Contributing to Free Transformer¶

We welcome contributions to the Free Transformer project! This guide will help you get started with contributing code, documentation, or other improvements.

Getting Started¶

1. Fork and Clone¶

# Fork the repository on GitHub, then clone your fork
git clone https://github.com/YOUR_USERNAME/free-transformer.git
cd free-transformer

# Add upstream remote
git remote add upstream https://github.com/udapy/free-transformer.git

2. Set Up Development Environment¶

# Create virtual environment
uv venv --python 3.12
source .venv/bin/activate

# Install development dependencies
uv pip install -e ".[dev]"

# Install pre-commit hooks (optional but recommended)
pre-commit install

3. Verify Setup¶

# Run tests to ensure everything works
make test

# Run quality checks
make quality

# Generate synthetic data and run demo
make demo

Development Workflow¶

1. Create a Feature Branch¶

# Update your main branch
git checkout main
git pull upstream main

# Create feature branch
git checkout -b feature/your-feature-name

2. Make Changes¶

Follow these guidelines when making changes:

Code Style: Follow PEP 8 and use the provided formatters
Type Hints: Add type hints to all new functions
Documentation: Update docstrings and documentation
Tests: Add tests for new functionality

3. Test Your Changes¶

# Run all tests
make test

# Run specific test file
pytest tests/test_model.py -v

# Run quality checks
make quality

# Test with different configurations
python examples/train_free.py --config configs/small.yaml

4. Commit and Push¶

# Stage your changes
git add .

# Commit with descriptive message
git commit -m "feat: add support for custom attention patterns"

# Push to your fork
git push origin feature/your-feature-name

5. Create Pull Request¶

Go to GitHub and create a pull request
Fill out the PR template
Link any related issues
Wait for review and address feedback

Code Style Guidelines¶

Python Code Style¶

We use several tools to maintain code quality:

# Format code
black src/ tests/ examples/
isort src/ tests/ examples/

# Lint code
flake8 src/ tests/ examples/
ruff check src/ tests/ examples/

# Type checking
mypy src/

Code Organization¶

src/free_transformer/
├── __init__.py          # Public API exports
├── model.py             # Main model classes
├── baseline.py          # Baseline Transformer
├── encoder.py           # Non-causal encoder
├── latent.py           # Latent variable components
├── injection.py        # Plan injection mechanisms
├── losses.py           # Loss functions
├── config.py           # Configuration classes
├── train_utils.py      # Training utilities
└── synthetic_data.py   # Data generation

Naming Conventions¶

Classes: PascalCase (FreeTransformer, ModelConfig)
Functions/Variables: snake_case (compute_loss, hidden_dim)
Constants: UPPER_SNAKE_CASE (DEFAULT_VOCAB_SIZE)
Private methods: Leading underscore (_compute_attention)

Testing Guidelines¶

Test Structure¶

tests/
├── unit/                # Unit tests for individual components
│   ├── test_model.py
│   ├── test_encoder.py
│   └── test_losses.py
├── integration/         # Integration tests
│   ├── test_training.py
│   └── test_generation.py
└── test_comparison.py   # Model comparison tests

Writing Tests¶

import pytest
import torch
from free_transformer import FreeTransformer, ModelConfig

class TestFreeTransformer:
    @pytest.fixture
    def config(self):
        return ModelConfig(
            vocab_size=1000,
            hidden_dim=128,
            num_layers=4,
            num_heads=4,
            latent_dim=8
        )

    @pytest.fixture
    def model(self, config):
        return FreeTransformer(config)

    def test_forward_training_mode(self, model, config):
        batch_size, seq_len = 2, 32
        tokens = torch.randint(0, config.vocab_size, (batch_size, seq_len))

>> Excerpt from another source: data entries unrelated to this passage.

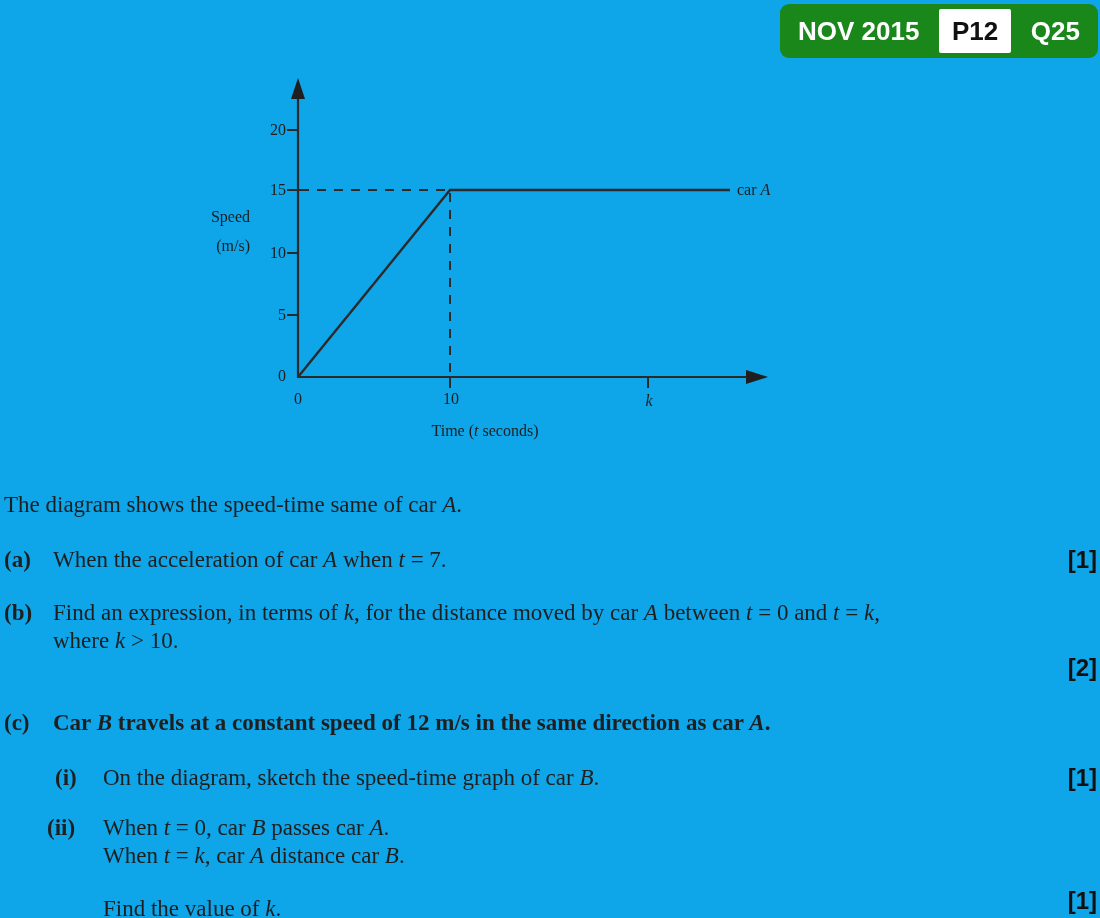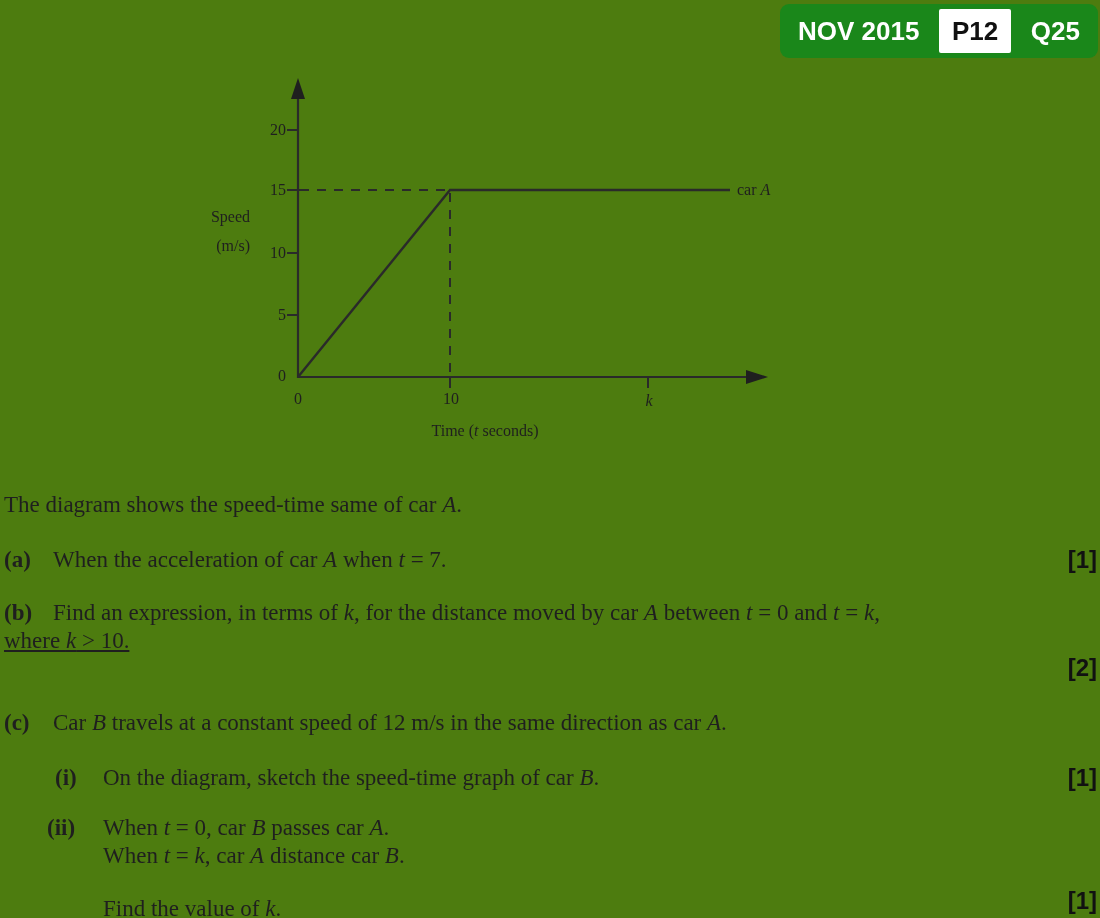--- a/index.html
+++ b/index.html
@@ -9,7 +9,7 @@
   }
   html,body{margin:0;padding:0;background:#ffffff;}
   .page{
-    position:relative;width:1100px;height:918px;background:#4d7c0f;overflow:hidden;
+    position:relative;width:1100px;height:918px;background:#0ea5e9;overflow:hidden;
     font-family:"Liberation Serif", serif;color:var(--ink);
   }
   

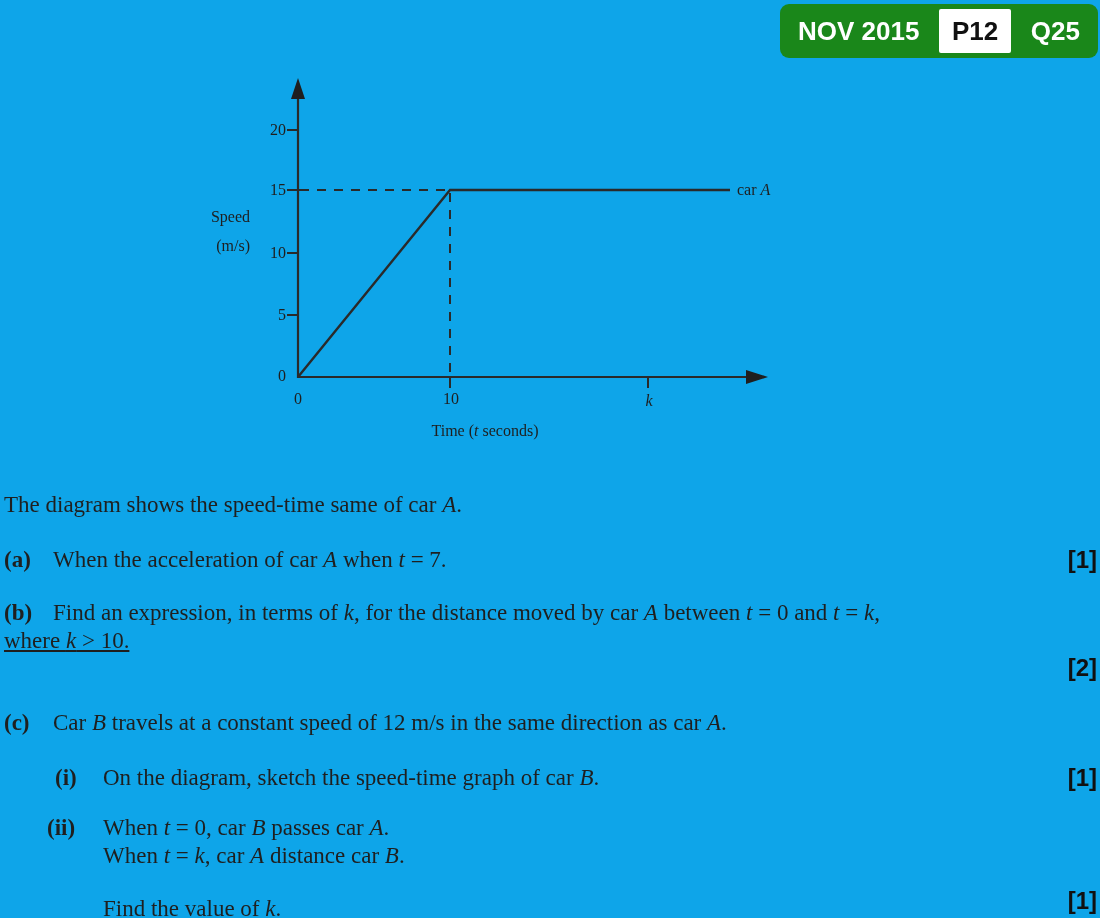--- a/index.html
+++ b/index.html
@@ -106,7 +106,7 @@
   <div class="q" style="left:4px;top:599px;">
     <span class="qlabel">(b)</span>
     <span class="qbody" style="margin-left:49px;"><span>Find an expression, in terms of </span><span style="font-style: italic;">k</span><span>, for the distance moved by car </span><span style="font-style: italic;">A</span><span> between </span><span style="font-style: italic;">t</span><span> = 0 and </span><span style="font-style: italic;">t</span><span> = </span><span style="font-style: italic;">k</span><span>,</span></span>
-    <span class="qbody" style="text-decoration:underline;"><span>where </span><span style="font-style: italic;">k</span><span> &gt; 10.</span></span>
+    <span class="qbody" style="margin-left:49px;"><span>where </span><span style="font-style: italic;">k</span><span> &gt; 10.</span></span>
   </div>
   <div class="mark" style="top:654px;">[2]</div>
 

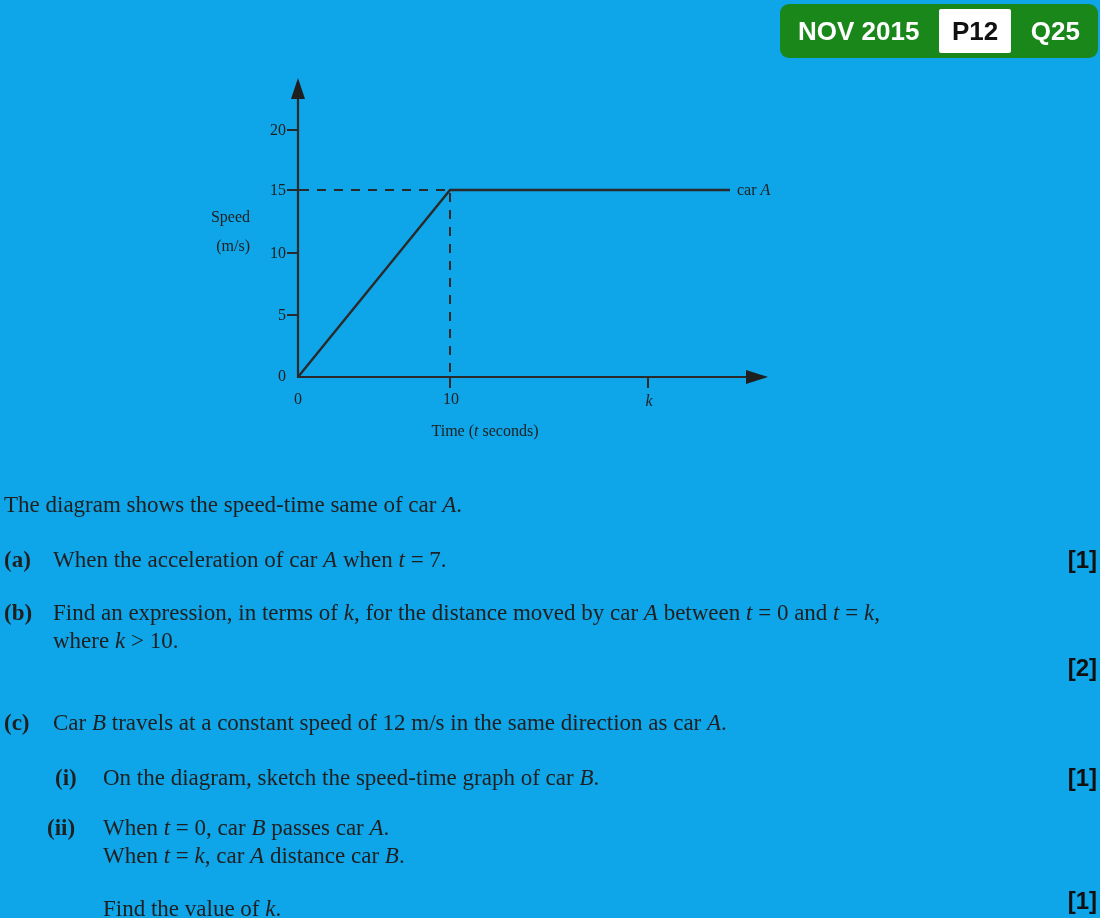--- a/index.html
+++ b/index.html
@@ -112,7 +112,7 @@
 
   <div class="q" style="left:4px;top:709px;">
     <span class="qlabel">(c)</span>
-    <span class="qbody" style="margin-left:49px;"><span>Car </span><span style="font-style: italic;">B</span><span> travels at a constant speed of 12 m/s in the same direction as car </span><span style="font-style: italic;">A</span><span>.</span></span>
+    <span class="qbody" style="margin-left:49px;font-weight:bold;"><span>Car </span><span style="font-style: italic;">B</span><span> travels at a constant speed of 12 m/s in the same direction as car </span><span style="font-style: italic;">A</span><span>.</span></span>
   </div>
 
   <div class="q" style="left:55px;top:764px;">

        logits, z_logits = model(tokens, mode='training')

        assert logits.shape == (batch_size, seq_len, config.vocab_size)
        assert z_logits.shape == (batch_size, config.latent_dim)

    def test_generation(self, model, config):
        prompt = torch.randint(0, config.vocab_size, (1, 10))

        generated = model.generate(prompt, max_new_tokens=20)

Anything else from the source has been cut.